Bandung, Faktaindonesianews.com — Menjelang masa angkutan Natal dan Tahun Baru (Nataru) 2025/2026 yang berlangsung mulai 18 Desember 2025 hingga 4 Januari 2026, PT Kereta Api Indonesia (KAI) mulai melakukan inspeksi jalur secara menyeluruh untuk memastikan seluruh perjalanan kereta berjalan aman dan lancar.
Wakil Direktur PT KAI Dody Budiawan menjelaskan bahwa inspeksi dilakukan guna memastikan kesiapan prasarana, fasilitas layanan, dan keandalan perjalanan kereta menjelang periode puncak pergerakan penumpang.
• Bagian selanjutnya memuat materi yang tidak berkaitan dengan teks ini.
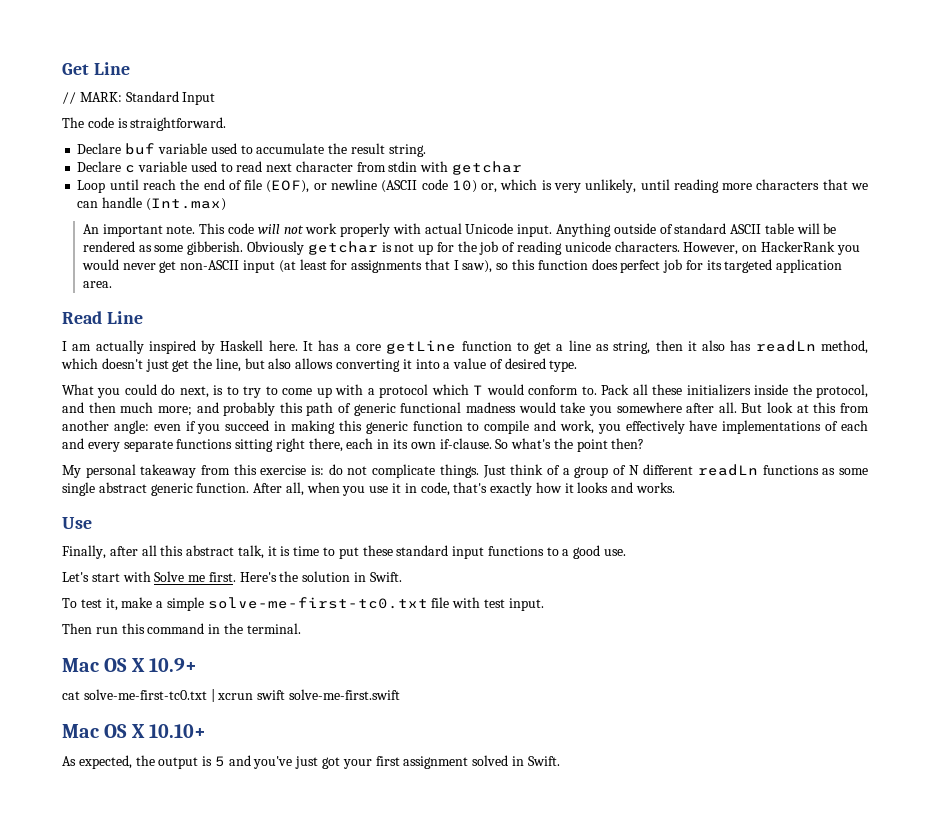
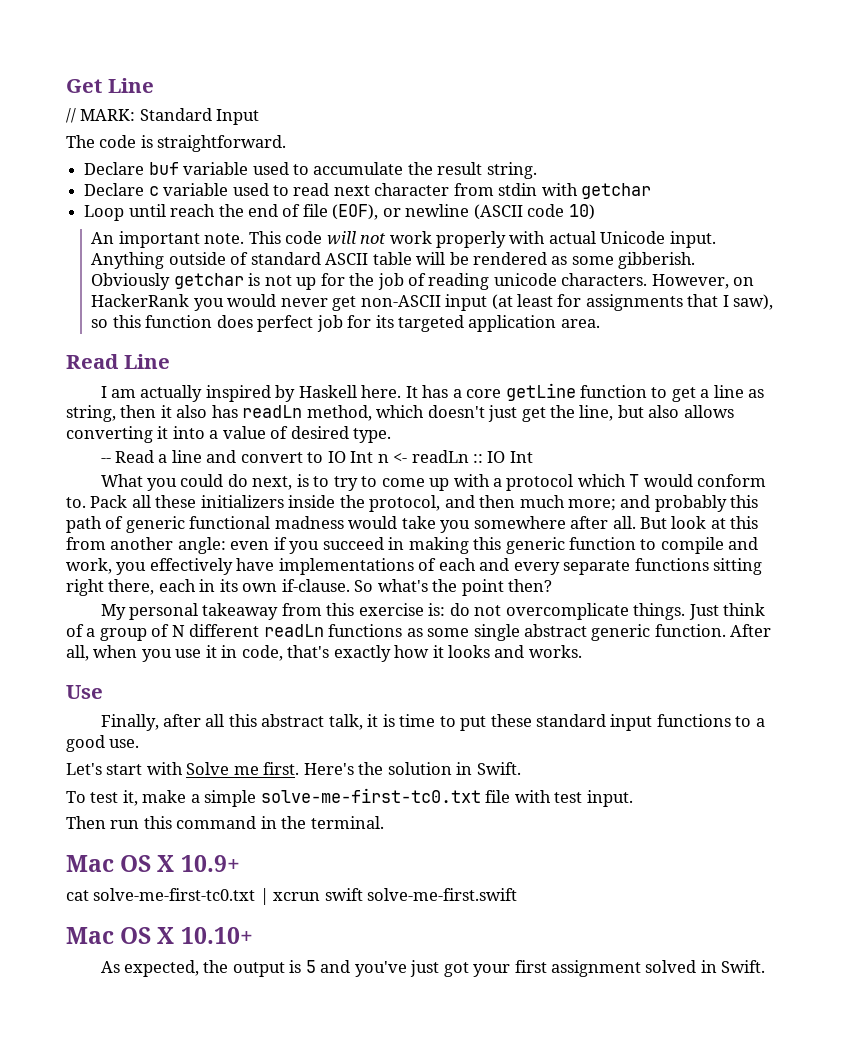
[481,179,869,193] [77,197,226,211] or, which is very unlikely, until reading more characters that we can handle (Int.max) -> (595, 212) none
(578, 366) none -> [100,450,533,463] // -- Read a line and convert to IO Int n <- readLn :: IO Int
[372,464,436,478] complicate -> [505,603,629,620] overcomplicate

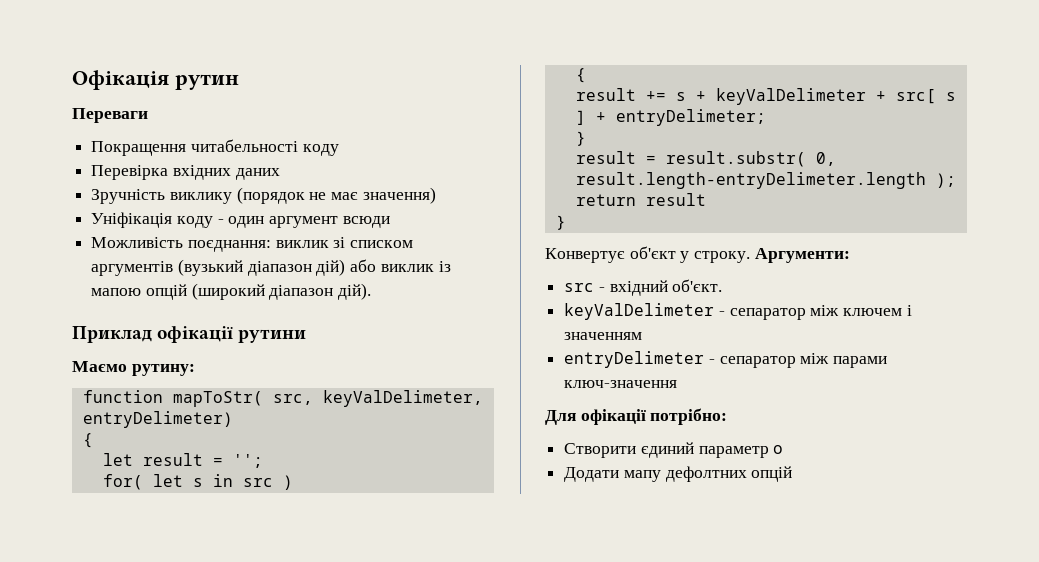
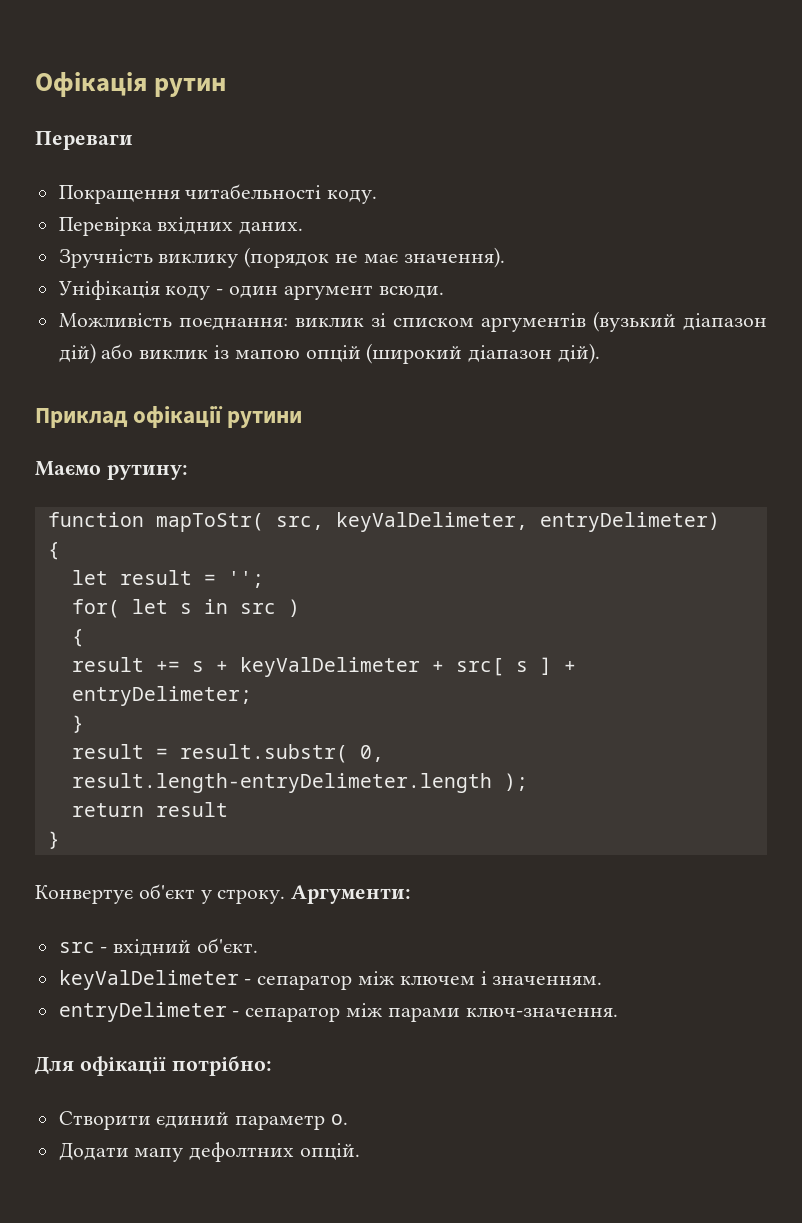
[302,144,339,156] коду -> [327,189,378,204] коду.
[235,168,280,180] даних -> [239,221,304,234] даних.
[362,187,436,204] значення) -> [403,247,505,268] значення).
[342,216,390,228] всюди -> [378,285,444,298] всюди.
[564,332,643,340] значенням -> [492,976,603,985] значенням.
[564,380,678,388] ключ-значення -> [465,1007,618,1017] ключ-значення.
[773,445,784,454] o -> [331,1114,349,1125] o.
[751,466,793,482] опцій -> [300,1143,361,1160] опцій.

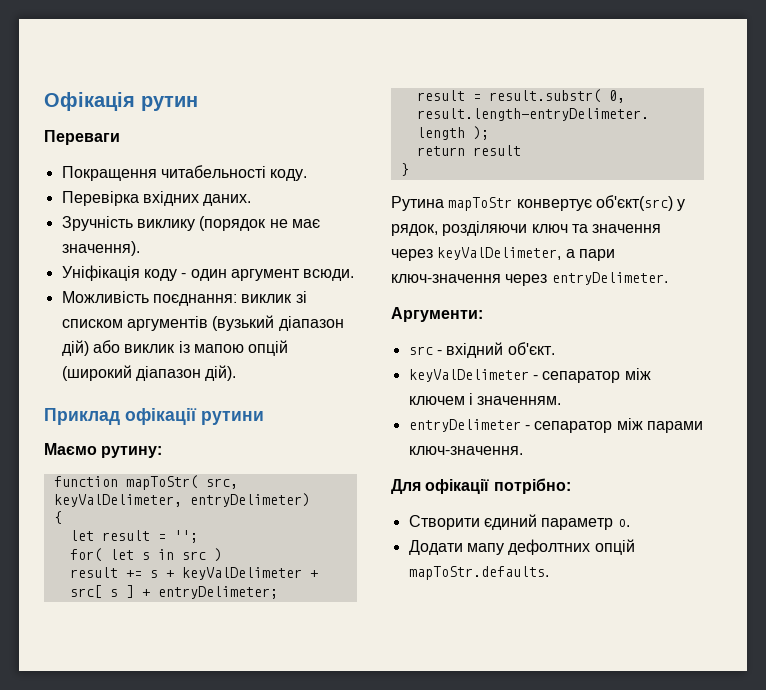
[71,629,84,647] // { -> (222, 555) none
[71,715,84,733] // } -> (278, 592) none
[35,884,286,904] Конвертує об'єкт у строку. -> [391,195,686,211] [391,221,662,236] [391,247,615,261] [391,272,668,286] Рутина mapToStr конвертує об'єкт(src) у рядок, розділяючи ключ та значення через keyValDelimeter, а пари ключ-значення через entryDelimeter. //
[300,1143,361,1160] опцій. -> [594,539,635,555] [408,566,549,580] опцій mapToStr.defaults.

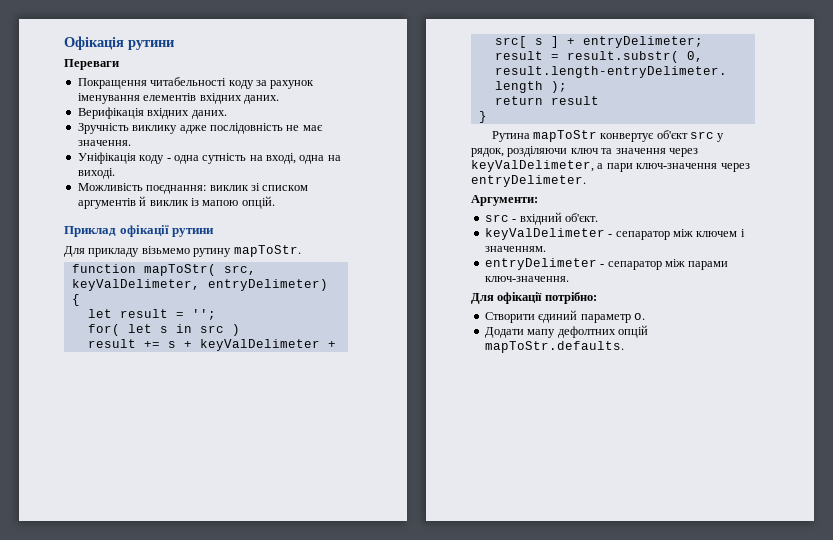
[141,96,198,111] рутин -> [128,40,174,50] рутини
[270,169,308,181] [61,191,139,206] коду. // Перевірка -> [228,80,315,89] [77,93,279,104] [77,107,144,119] коду за рахунок іменування елементів вхідних даних. // Верифікація
[199,216,267,231] (порядок -> [179,123,283,134] адже послідовність
[61,241,140,256] значення). -> [77,140,131,146] значення.
[190,269,355,281] один аргумент всюди. -> [173,153,341,164] [77,168,115,179] одна сутність на вході, одна на виході.
[212,315,344,331] [61,340,289,356] [61,365,237,381] [44,408,264,425] [44,443,163,458] (вузький діапазон дій) або виклик із мапою опцій (широкий діапазон дій). // Приклад офікації рутини // Маємо рутину: -> [139,196,275,209] [64,225,215,237] [64,245,301,257] й виклик із мапою опцій. // Приклад офікації рутини // Для прикладу візьмемо рутину mapToStr.
[595,195,673,211] об'єкт(src) -> [656,130,715,139] об'єкт src

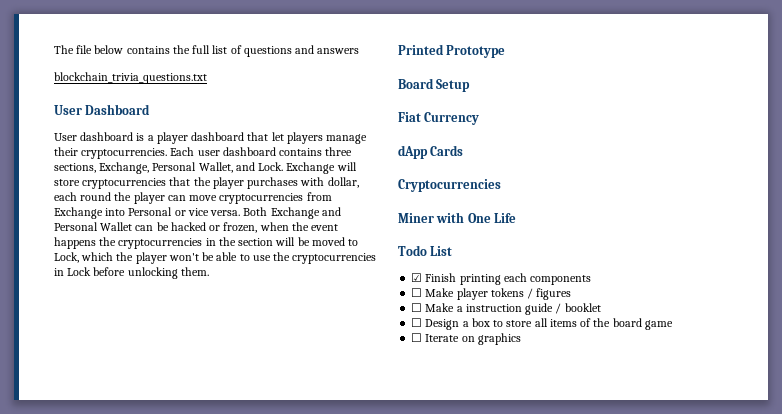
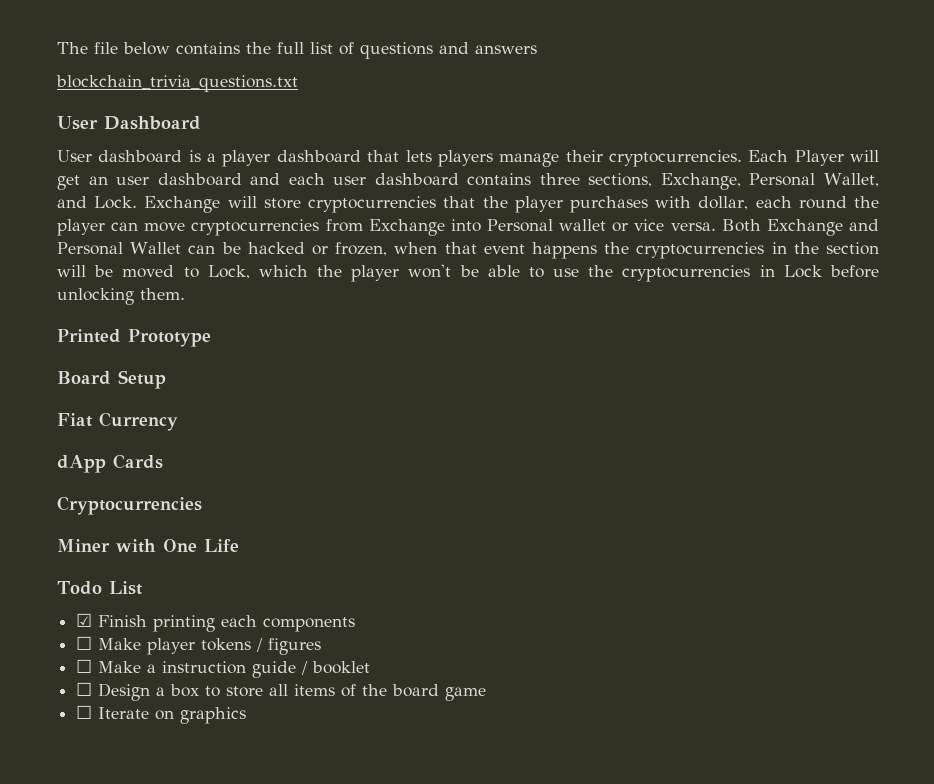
[271,132,284,141] let -> [405,150,432,162] lets
(195, 151) none -> [794,150,879,166] [57,173,325,190] Player will get an user dashboard and each
(173, 211) none -> [559,219,607,231] wallet
[291,222,309,231] the -> [444,242,477,254] that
“Hari ini kita mulai melakukan inspeksi. Ada dua jalur yakni jalur utara dan selatan. Kita mengecek semua jalur kereta dengan tujuan memastikan keselamatan, keamanan, dan kelancaran menghadapi angkutan Nataru,” ujar Dody di Stasiun Bandung, Selasa (2/12/2025).
Fokus pada Jalur, Sinyal, dan Fasilitas Stasiun
Menurut Dody, inspeksi diarahkan pada sejumlah titik vital, mulai dari kondisi jalur rel, sistem persinyalan, jembatan, hingga fasilitas stasiun di seluruh lintasan.
Ia menambahkan bahwa potensi cuaca ekstrem menjadi perhatian khusus dalam kesiapan Nataru tahun ini.
“Berdasarkan prakiraan BMKG, Desember dan Januari merupakan puncak musim hujan. Kita sudah memiliki peta daerah rawan longsor dan semua titik telah diperbaiki serta dipastikan layak dilalui,” jelasnya.
Monitoring Ketat Daerah Rawan
Untuk mengantisipasi gangguan perjalanan akibat bencana alam, KAI menyiapkan tim lapangan yang akan melakukan pemantauan intensif di seluruh wilayah rawan.
“Petugas kami memonitor terus daerah-daerah yang berpotensi terjadi bencana seperti banjir dan longsor, agar perjalanan kereta tetap aman dan lancar,” tegas Dody.
Dengan rangkaian inspeksi ini, KAI memastikan seluruh aspek operasional kereta api siap melayani peningkatan mobilitas masyarakat selama libur Nataru.